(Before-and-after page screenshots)
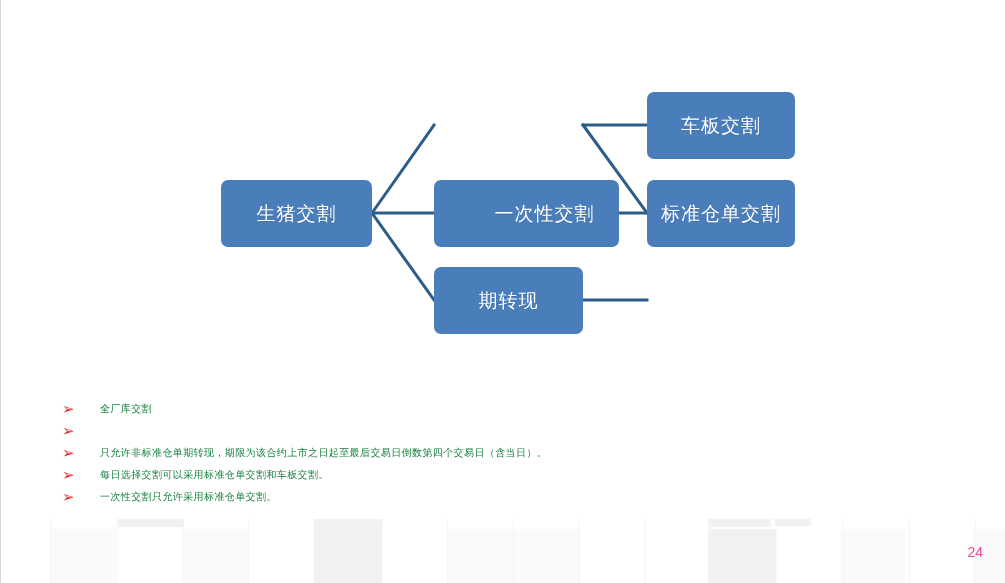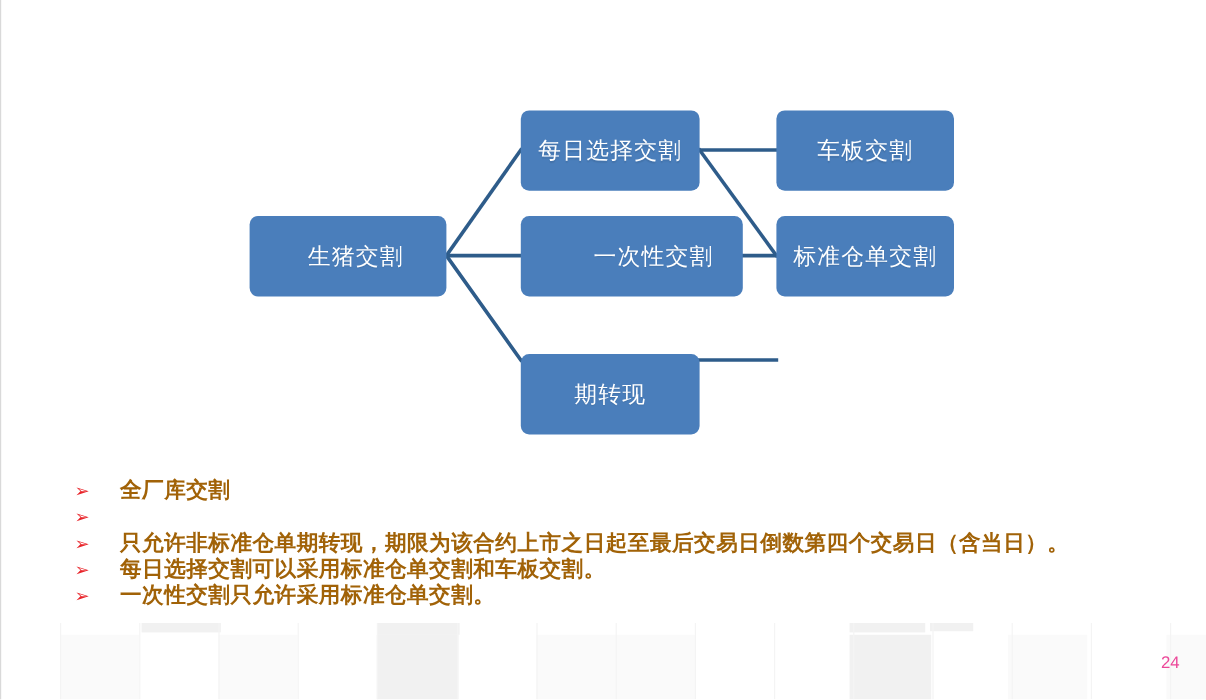--- a/index.html
+++ b/index.html
@@ -248,9 +248,6 @@
       <span>生猪交割</span>
     </div>
 
-    <div class="node" style="left:434px; top:12px; width:149px; height:67px;">
-      <span>每日选择交割</span>
-    </div>
     <div class="node" style="left:434px; top:100px; width:149px; height:67px;padding-left:36px;">
       <span>一次性交割</span>
     </div>

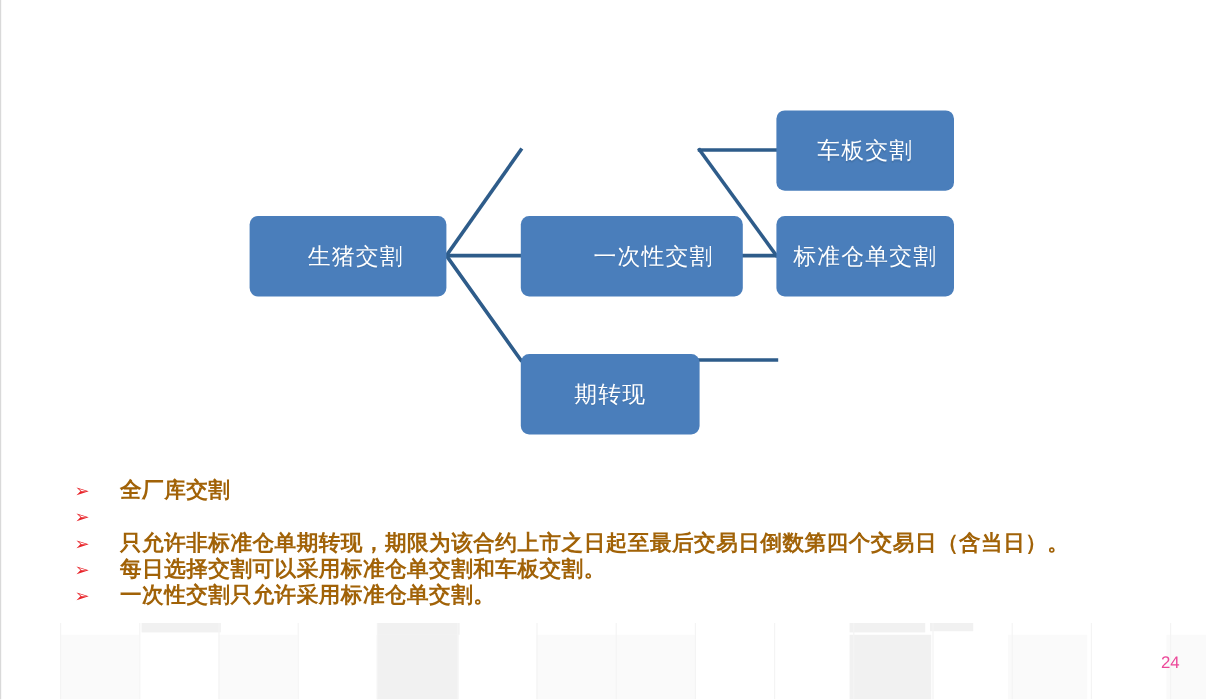--- a/index.html
+++ b/index.html
@@ -244,7 +244,7 @@
       </g>
     </svg>
 
-    <div class="node" style="left:208px; top:100px; width:151px; height:67px;padding-left:13px;">
+    <div class="node" style="left:221px; top:100px; width:151px; height:67px;">
       <span>生猪交割</span>
     </div>
 

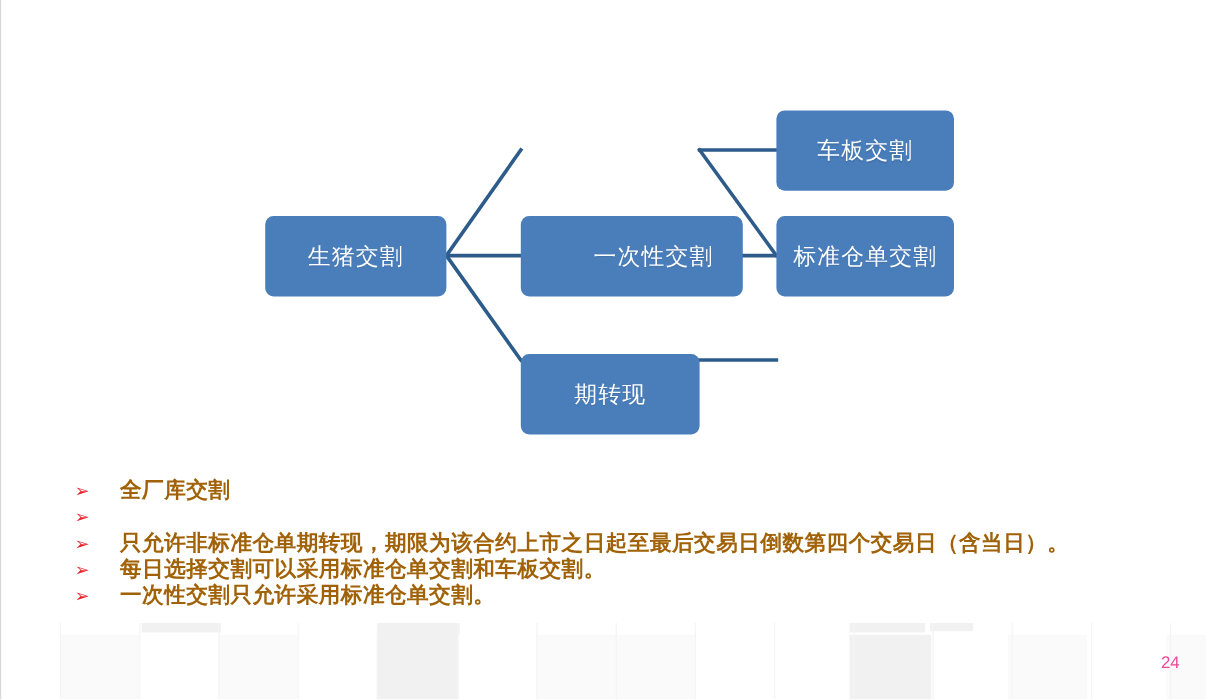--- a/index.html
+++ b/index.html
@@ -251,7 +251,7 @@
     <div class="node" style="left:434px; top:100px; width:149px; height:67px;padding-left:36px;">
       <span>一次性交割</span>
     </div>
-    <div class="node" style="left:434px; top:187px; width:149px; height:67px;margin-top:28px;">
+    <div class="node" style="left:434px; top:187px; width:149px; height:67px;">
       <span>期转现</span>
     </div>
 

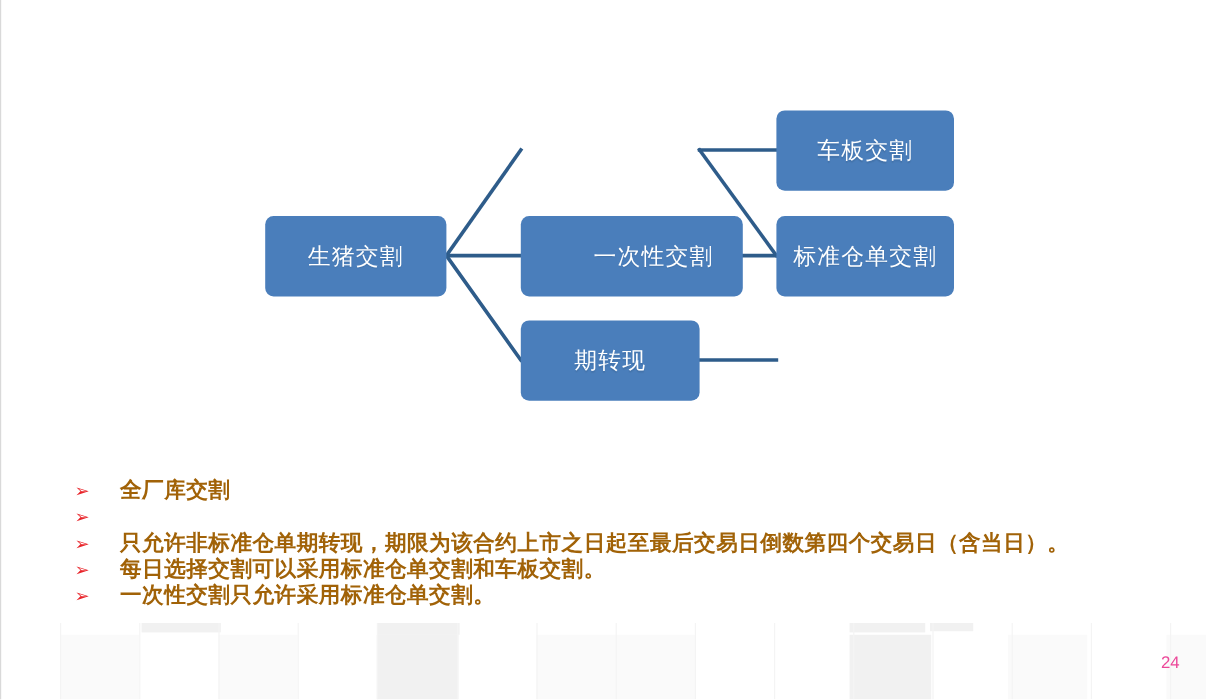--- a/index.html
+++ b/index.html
@@ -183,9 +183,9 @@
     font-family: "DejaVu Sans", sans-serif;
   }
   .bullet-text {
-    color: #a16207;
-    font-size: 18px;
-    font-weight: bold;
+    color: #15803d;
+    font-size: 10px;
+    font-weight: normal;
     line-height: 22px;
     letter-spacing: 0.4px;
     font-family: "DejaVu Serif", "Liberation Serif", serif;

What you should do >> Transcribe every record exactly and omit each image.

Answer space >>
--- a/index.html
+++ b/index.html
@@ -248,9 +248,6 @@
       <span>生猪交割</span>
     </div>
 
-    <div class="node" style="left:434px; top:12px; width:149px; height:67px;">
-      <span>每日选择交割</span>
-    </div>
     <div class="node" style="left:434px; top:100px; width:149px; height:67px;padding-left:36px;">
       <span>一次性交割</span>
     </div>

--- a/index.html
+++ b/index.html
@@ -244,7 +244,7 @@
       </g>
     </svg>
 
-    <div class="node" style="left:208px; top:100px; width:151px; height:67px;padding-left:13px;">
+    <div class="node" style="left:221px; top:100px; width:151px; height:67px;">
       <span>生猪交割</span>
     </div>
 

--- a/index.html
+++ b/index.html
@@ -251,7 +251,7 @@
     <div class="node" style="left:434px; top:100px; width:149px; height:67px;padding-left:36px;">
       <span>一次性交割</span>
     </div>
-    <div class="node" style="left:434px; top:187px; width:149px; height:67px;margin-top:28px;">
+    <div class="node" style="left:434px; top:187px; width:149px; height:67px;">
       <span>期转现</span>
     </div>
 

--- a/index.html
+++ b/index.html
@@ -183,9 +183,9 @@
     font-family: "DejaVu Sans", sans-serif;
   }
   .bullet-text {
-    color: #a16207;
-    font-size: 18px;
-    font-weight: bold;
+    color: #15803d;
+    font-size: 10px;
+    font-weight: normal;
     line-height: 22px;
     letter-spacing: 0.4px;
     font-family: "DejaVu Serif", "Liberation Serif", serif;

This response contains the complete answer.